Ultimate Knights : des filles et des vilains

L'Ultimate Spider-Man #56 met un point final au grand chambardement de la Saga du Clone et contient également le premier épisode de Ultimate Knights.

Il y avait eu pas mal de coups de théâtre ces derniers temps, il fallait bien un petit épilogue pour remettre un peu d'ordre dans la vie du Tisseur. Rappelons que la tante May est maintenant au courant des activités super-héroïques de son petit sacripant de neveu, que le père de Peter était en fait un clone - tout comme Spider-Woman ou Gwen - et que Richards a trouvé le moyen de sauver MJ et même d'ôter ses pouvoirs au Tisseur si celui-ci le désire.

Toujours notre vieux et excellent tandem Brian Michael Bendis/Mark Bagley aux commandes. Pas de surprises donc mais dans le bon sens du terme. Ces deux épisodes sont plus calmes que les précédents (il faut bien nous laisser le temps de souffler un peu) mais ce n'est pas pour nous déplaire.


Nous retrouvons ici les problèmes liés à la vie quotidienne de Peter, sa vie sentimentale en tête. Enfin, "problème", c'est vite dit, il sort quand même avec MJ et Kitty Pryde maintenant. On a vu pire comme situation. ;o)
L'histoire intitulée Ultimate Knights n'en est qu'à ses balbutiements mais sachez qu'il s'agit, pour Daredevil, de réunir un groupe d'encapés afin de liquider le Caïd une bonne fois pour toutes. Une Jessica Jones (déjà l'oeuvre de Bendis dans le marvelverse classique) version Ultimate fait également sa première apparition dans ces pages.

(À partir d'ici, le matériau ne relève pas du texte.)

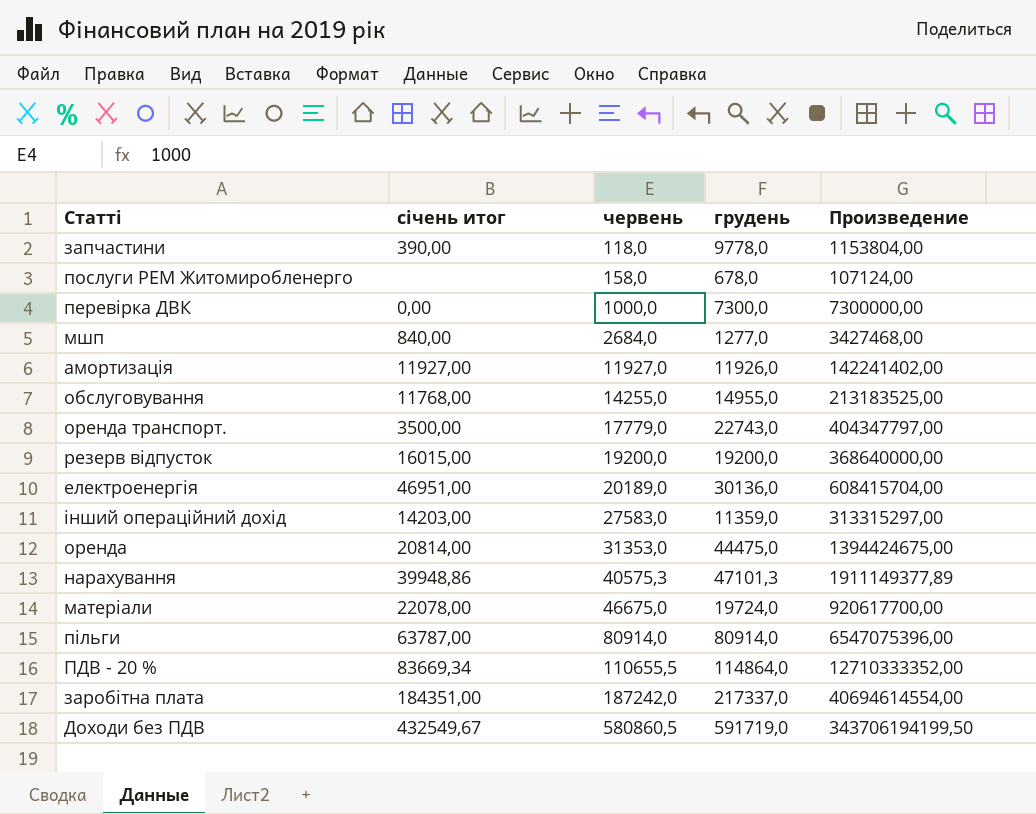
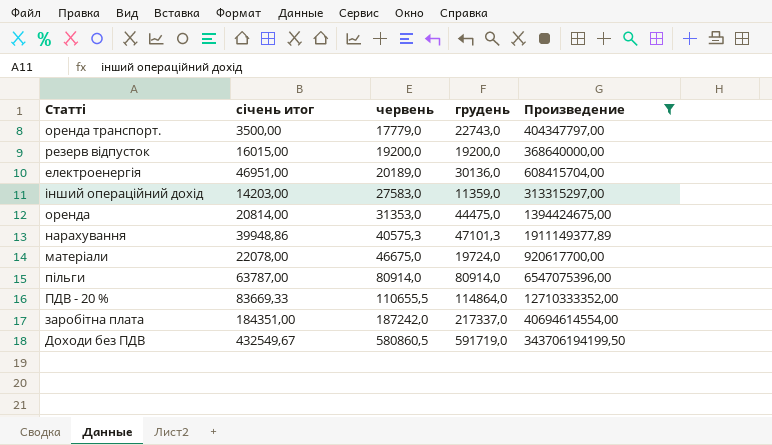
filter: none -> Произведение >= 313315297,00
ПДВ - 20 % | січень итог: 83669,34 -> 83669,33

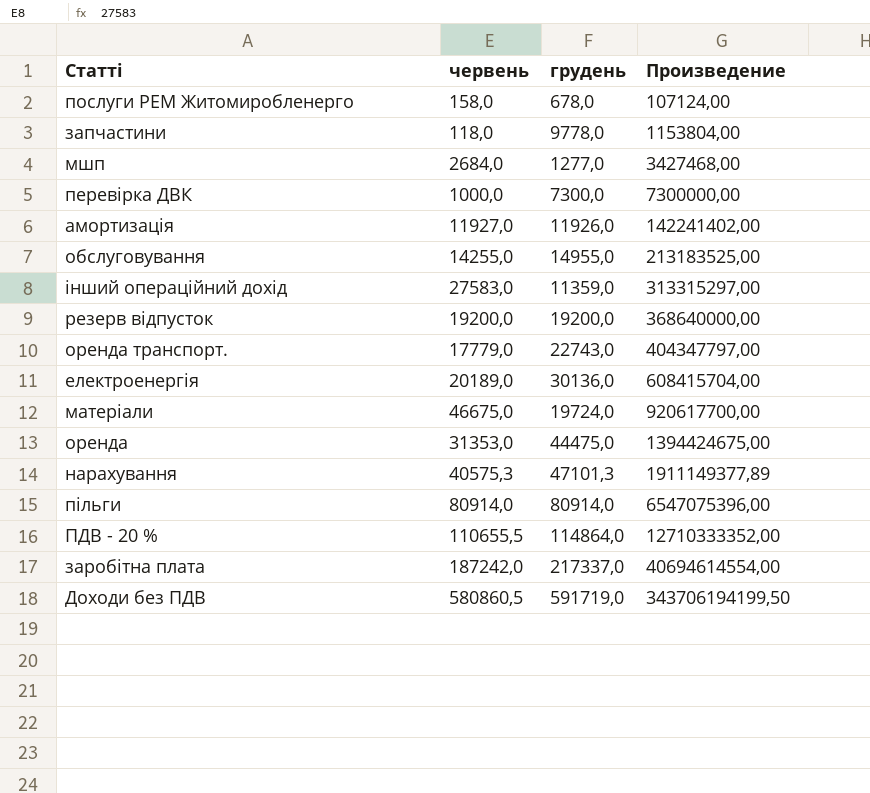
filter: Произведение >= 313315297,00 -> none
row order: червень ascending -> Произведение ascending
column січень итог | position: 2 -> none

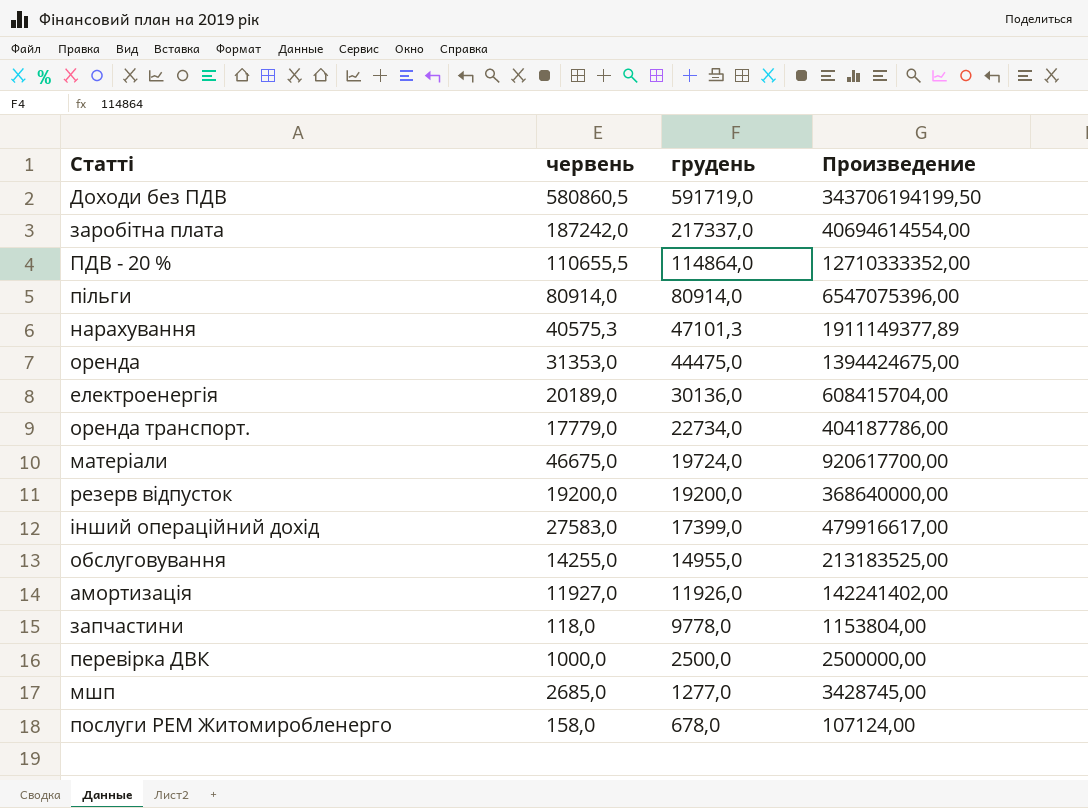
row order: Произведение ascending -> грудень descending
оренда транспорт. | грудень: 22743,0 -> 22734,0
оренда транспорт. | Произведение: 404347797,00 -> 404187786,00
інший операційний дохід | грудень: 11359,0 -> 17399,0
інший операційний дохід | Произведение: 313315297,00 -> 479916617,00
перевірка ДВК | грудень: 7300,0 -> 2500,0
перевірка ДВК | Произведение: 7300000,00 -> 2500000,00
мшп | червень: 2684,0 -> 2685,0
мшп | Произведение: 3427468,00 -> 3428745,00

Voilà encore deux bons épisodes nous plongeant parfaitement dans le monde Ultimate (Nick Fury y est présent, mais aussi les FF et d'autres personnages de moindre importance). Il se dégage de ces planches une impression de grande cohérence et surtout ce subtil parfum propre à l'adolescence que seul notre Monte-en-L'air Ultimate peut nous offrir sans risque de paraître ridicule. Quant aux dialogues, eh bien c'est du Bendis, autant dire qu'ils rendent le tout fluide et digeste.
Pas un grand moment mais un moment sympa et léger, comme on les aime de temps à autre.